骨・珪藻のバイオメカニクスに関する研究
珪藻2)Aulacoseiraの力学負荷下の被殻伸長に関する基礎的研究
Aulacoseiraは曲げモーメントがかかった状態でも伸びることが判りました.
これはちょっと考えると不思議な現象です.
つまり,珪藻の被殻(ガラス質)が伸びる際に,ガラスがそのまま伸びることは考えづらく,伸びる部分を,一旦,ガラス質から柔かい素材に置き換えて伸長して,それからガラス化すると考えられます.
そうすると柔らかい部分ができたところで,その部分が折れてしまうことが予想されます.

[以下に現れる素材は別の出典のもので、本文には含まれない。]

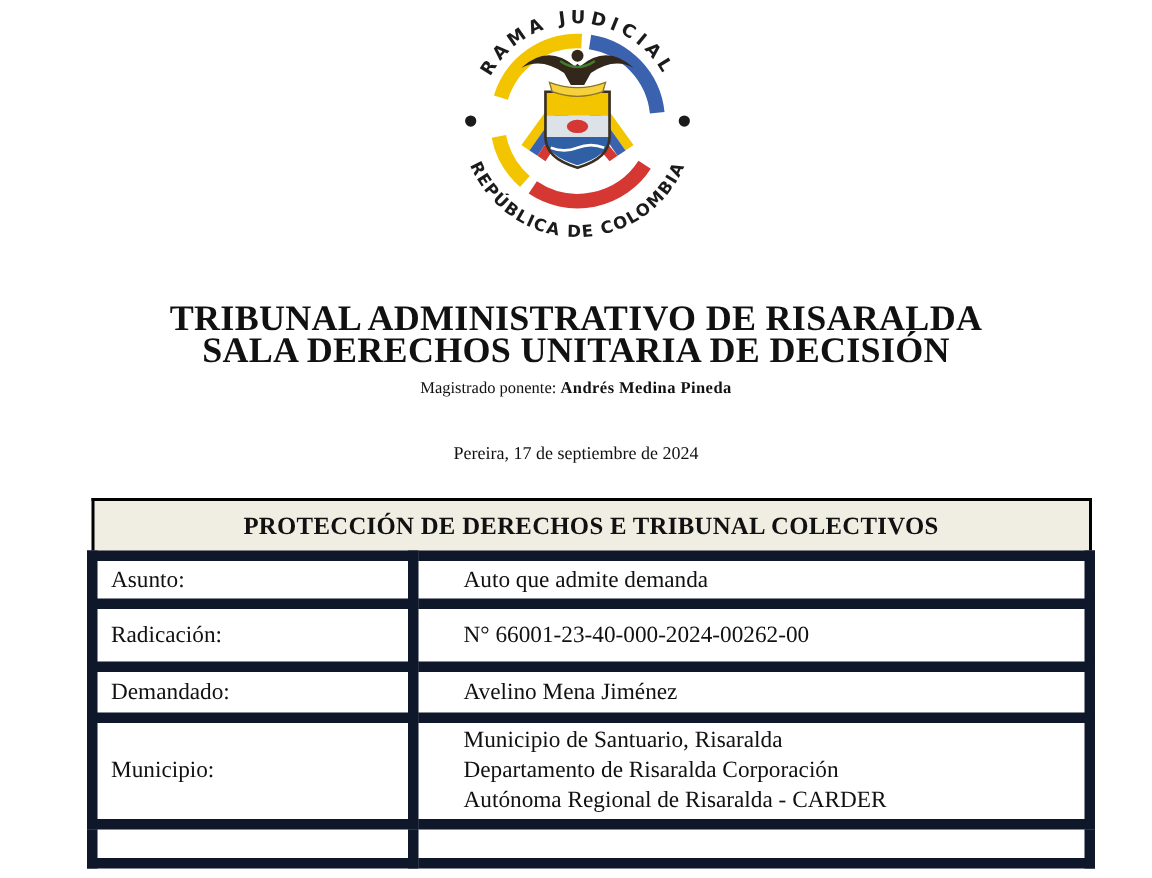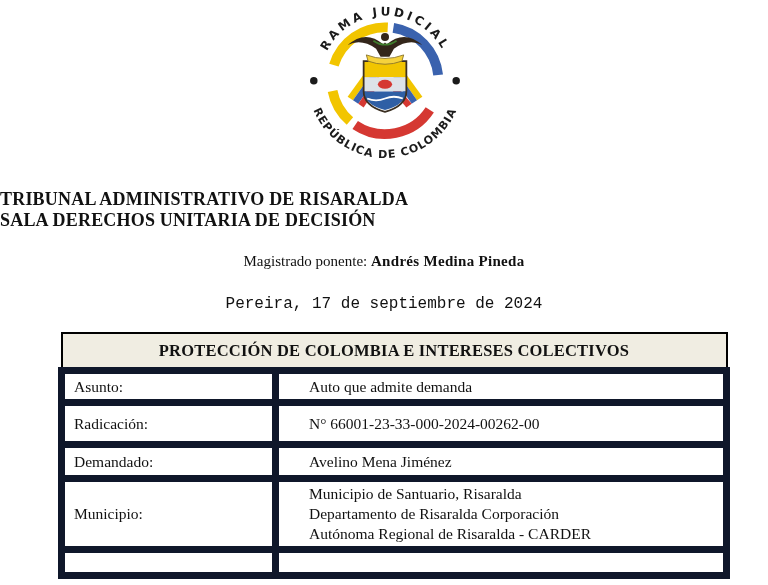--- a/index.html
+++ b/index.html
@@ -19,32 +19,32 @@
   }
   .seal text{
     font-family:"DejaVu Sans", sans-serif;
     font-weight:bold;
     fill:#1b1b1b;
   }
   .seal .top-arc-text{font-size:13.5px;letter-spacing:3.5px;}
   .seal .bottom-arc-text{font-size:12.5px;letter-spacing:1.2px;}
   
   .title-block{
-    position:absolute;left:0;top:189px;width:768px;
-    font-weight:bold;font-size:18px;line-height:21px;
+    position:absolute;left:0;top:203px;width:768px;
+    text-align:center;font-weight:bold;font-size:24px;line-height:21px;
     letter-spacing:0.2px;
   }
   .magistrate-line{
     position:absolute;left:0;top:253px;width:768px;
-    text-align:center;font-size:15px;
+    text-align:center;font-size:11px;
   }
   .magistrate-line b{letter-spacing:0.3px;}
   .dateline{
     position:absolute;left:0;top:295px;width:768px;
-    text-align:center;font-size:16px;font-family:Liberation Mono, monospace;
+    text-align:center;font-size:12px;
   }
   
   table.case-table{
     position:absolute;left:58px;top:332px;width:672px;
     border-collapse:collapse;table-layout:fixed;
     font-size:15.5px;
     border:2px solid #3d3d3d;
   }
   table.case-table col.label-col{width:214px;}
   td.table-title{
@@ -134,29 +134,29 @@
 
   <div class="dateline">Pereira, 17 de septiembre de 2024</div>
 
   <table class="case-table">
     <colgroup>
         <col class="label-col">
         <col>
       </colgroup>
     <tbody>
       <tr>
-        <td class="table-title" colspan="2">PROTECCIÓN DE COLOMBIA E INTERESES COLECTIVOS</td>
+        <td class="table-title" colspan="2">PROTECCIÓN DE DERECHOS E TRIBUNAL COLECTIVOS</td>
       </tr>
       <tr class="r-asunto">
         <td class="cell">Asunto:</td>
         <td class="cell value">Auto que admite demanda</td>
       </tr>
       <tr class="r-radicacion">
         <td class="cell">Radicación:</td>
-        <td class="cell value">N° 66001-23-33-000-2024-00262-00</td>
+        <td class="cell value">N° 66001-23-40-000-2024-00262-00</td>
       </tr>
       <tr class="r-demandante">
         <td class="cell">Demandado:</td>
         <td class="cell value bold-val">Avelino Mena Jiménez</td>
       </tr>
       <tr class="r-demandado">
         <td class="cell">Municipio:</td>
         <td class="cell value bold-val multiline">Municipio de Santuario, Risaralda
 Departamento de Risaralda Corporación
 Autónoma Regional de Risaralda - CARDER</td>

なぜこのような現象が起こらないのか,まず,珪藻の圧縮負荷培養をして珪藻の内圧を推定し,その後,珪藻が伸長する際の形態変化を詳しく調べました.
【珪藻の圧縮負荷培養】
図2-1に示すように珪藻に圧縮負荷を加える実験系を考案し、珪藻がどれくらいの大きさの圧縮を受けても伸展するのかを調査しました.
狭隘部を有するガラスピペットで珪藻を吸いこむことで珪藻の位置を固定し,他端を先端径5µm以下のピペットで押し当てることで珪藻を圧縮しました.
培養の結果,珪藻は13.6 µNの圧縮力を受けても伸展することが分かりました.
大きな圧縮を受けても伸展した理由として,珪藻細胞内の高い静水圧が関係あるのではないかと考えられます.
この伸長力が細胞内の静水圧で生み出されると考えるとその圧は200 kPaであることが判りました.
我々の血圧が15kPa程度ですので,その10倍以上の大変大きな圧力です.
【珪藻の被殻形態の調査】
珪藻の被殻形態を詳細に観察することで,被殻形成の過程を調査しました.
珪藻の被殻を走査型電子顕微鏡で観察するためにパイプ洗浄剤で処理したところ,珪藻は残留応力を受けるがごとくバラバラになり,厚い殻の両端に薄い殻がついている被殻と厚い殻のみで構成されている被殻があることが分かりました(図2−2).
それぞれを走査電子顕微鏡で観察したところ,両端に薄い殻がついていない被殻の表面に胞紋がはっきりと観察されました(図2−3).
厚い殻は二層の薄い殻で覆われており,薄い殻同士滑り合うことでスペースが生まれ被殻が形成されるのではないかと考えられます.
これによって珪藻は曲げモーメントが負荷された状態でも折れずに伸長できるのかも知れません.